Problem: Synchronous Crew Execution Blocks Your Application

By default, crew.kickoff() is synchronous — it blocks the calling thread until every agent finishes. That's fine for a CLI script. It's a problem the moment you embed CrewAI inside a FastAPI endpoint, a background worker, or a pipeline that needs to fan out across multiple inputs simultaneously.

You'll learn:

How kickoff_async and kickoff_for_each_async work under the hood
How to run multiple crews concurrently with asyncio.gather
How to integrate async crews into a FastAPI endpoint without blocking the event loop
The three most common mistakes that silently serialize your "parallel" agents

Time: 20 min | Difficulty: Intermediate

Why Synchronous Kickoff Hurts at Scale

Each CrewAI agent round-trips to an LLM API. A crew with 3 agents and 2 tasks each makes roughly 6 LLM calls in sequence. At ~2s per call, that's ~12s of blocking I/O.

If you're serving 10 concurrent API requests, the 10th user waits 120s — not because your agents are slow, but because you're not using async I/O.

Symptoms:

FastAPI endpoint response times spike under load
asyncio.run() raises RuntimeError: This event loop is already running
CPU sits idle while crews wait on LLM responses
Spawning threads with ThreadPoolExecutor to work around blocking calls

Solution

Step 1: Install the Right Version

kickoff_async was stabilized in CrewAI 0.70.0. Confirm you're on a compatible version.

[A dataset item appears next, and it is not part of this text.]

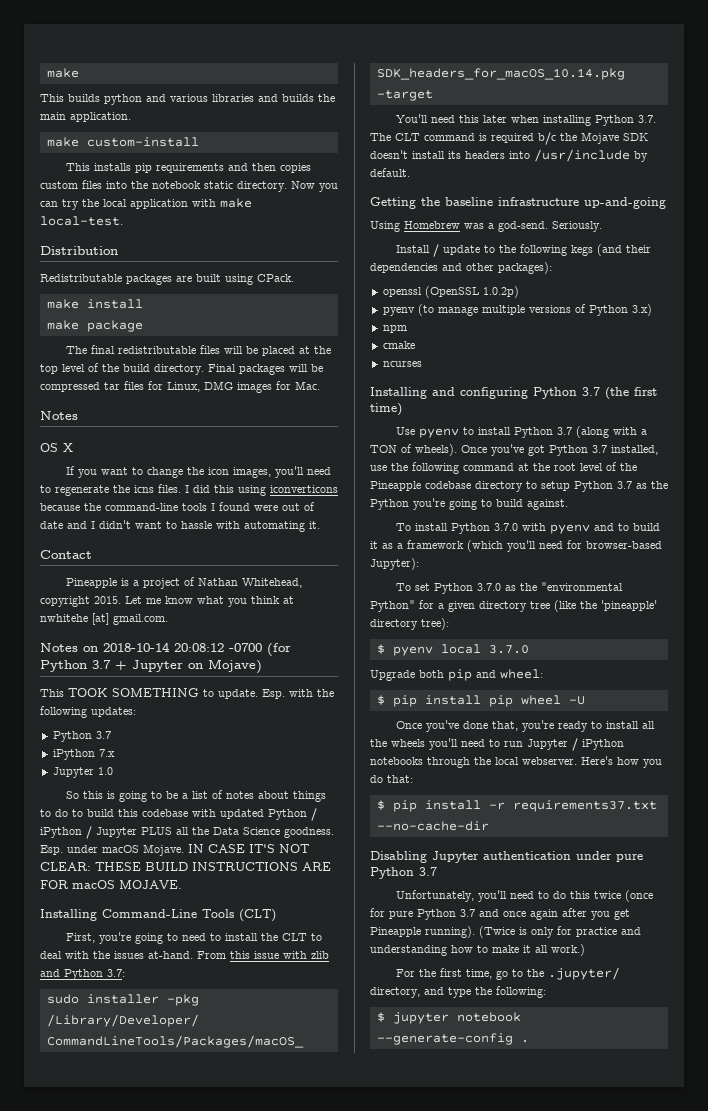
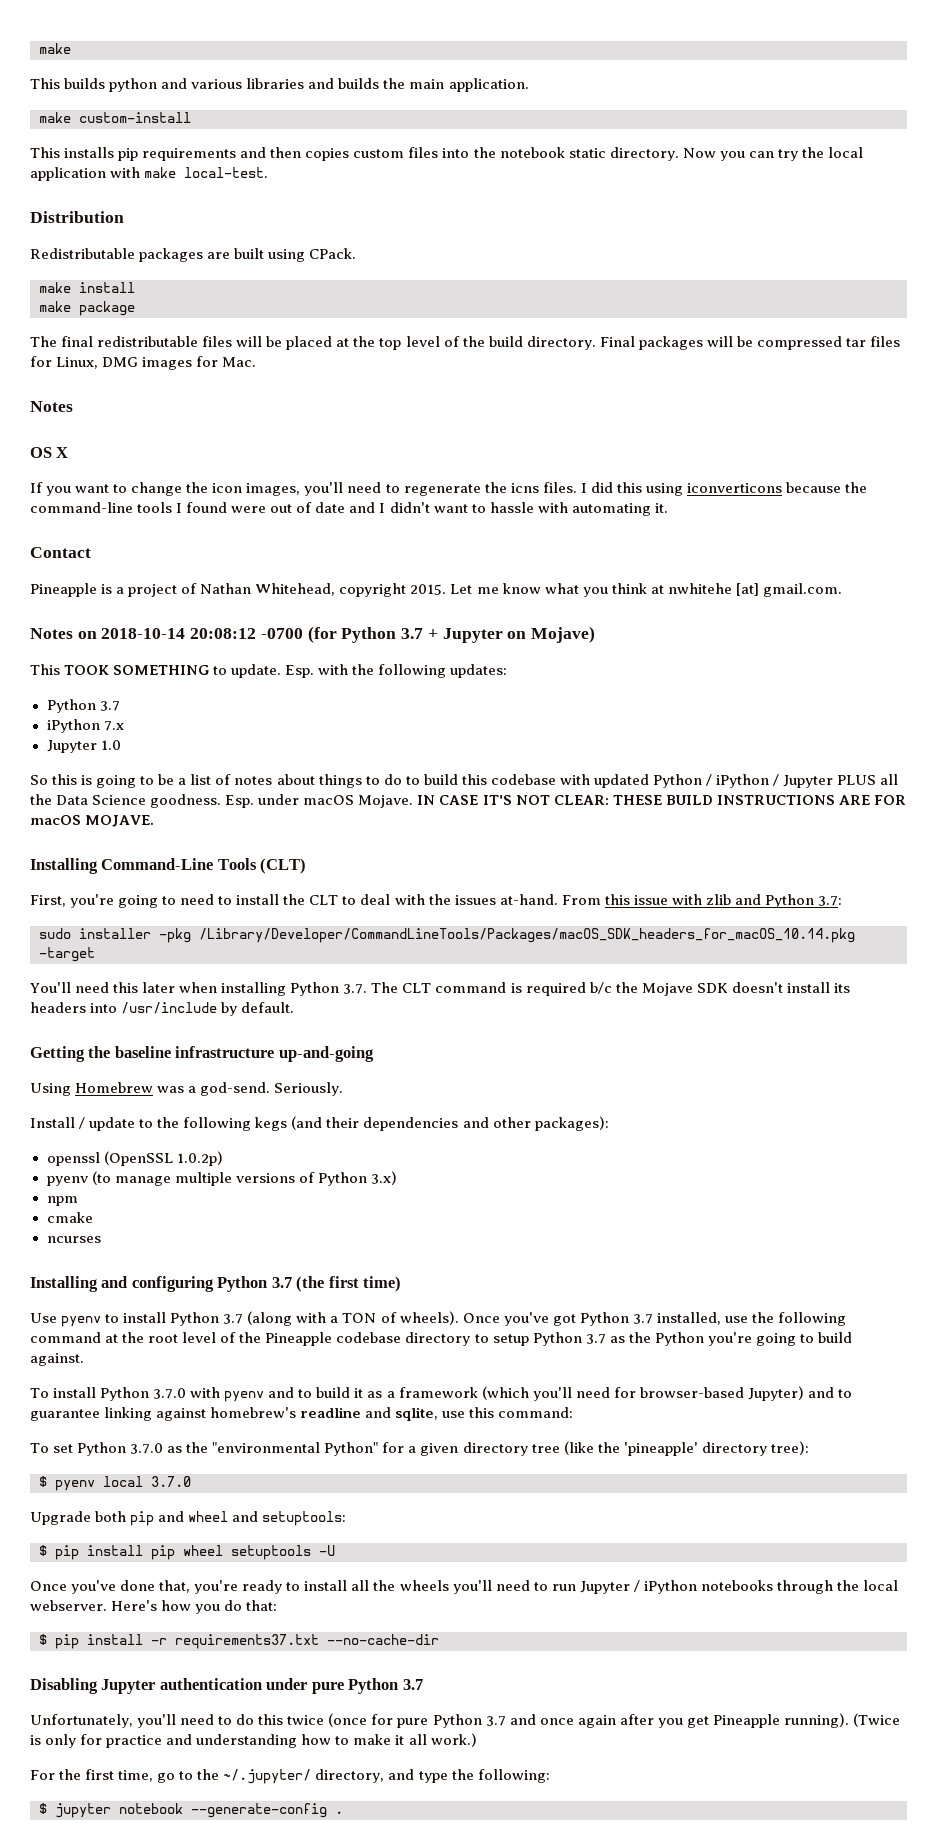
[370,558,419,570] Jupyter): -> [747,1386,852,1401] [30,1407,574,1421] Jupyter) and to guarantee linking against homebrew's readline and sqlite, use this command:
[500,669,543,679] wheel: -> [188,1511,347,1526] wheel and setuptools:
(561, 700) none -> [231,1545,311,1560] setuptools
[548,967,621,980] .jupyter/ -> [223,1769,312,1784] ~/.jupyter/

# Install or upgrade crewai
pip install "crewai>=0.70.0"

# Verify
python -c "import crewai; print(crewai.__version__)"

Expected output:

0.80.0

Step 2: Replace `kickoff` With `kickoff_async`

kickoff_async is a coroutine — call it with await inside an async function.

import asyncio
from crewai import Agent, Crew, Task, Process
from crewai_tools import SerperDevTool

# Define a minimal crew for the examples below
def build_research_crew(topic: str) -> Crew:
    researcher = Agent(
        role="Research Analyst",
        goal=f"Find the latest developments on {topic}",
        backstory="You specialize in concise technical research.",
        tools=[SerperDevTool()],
        verbose=False,
    )

    task = Task(
        description=f"Research {topic} and summarize findings in 3 bullet points.",
        expected_output="3 bullet points, each under 20 words.",
        agent=researcher,
    )

    return Crew(
        agents=[researcher],
        tasks=[task],
        process=Process.sequential,
        verbose=False,
    )


async def run_single_async():
    crew = build_research_crew("LangGraph 0.3 release")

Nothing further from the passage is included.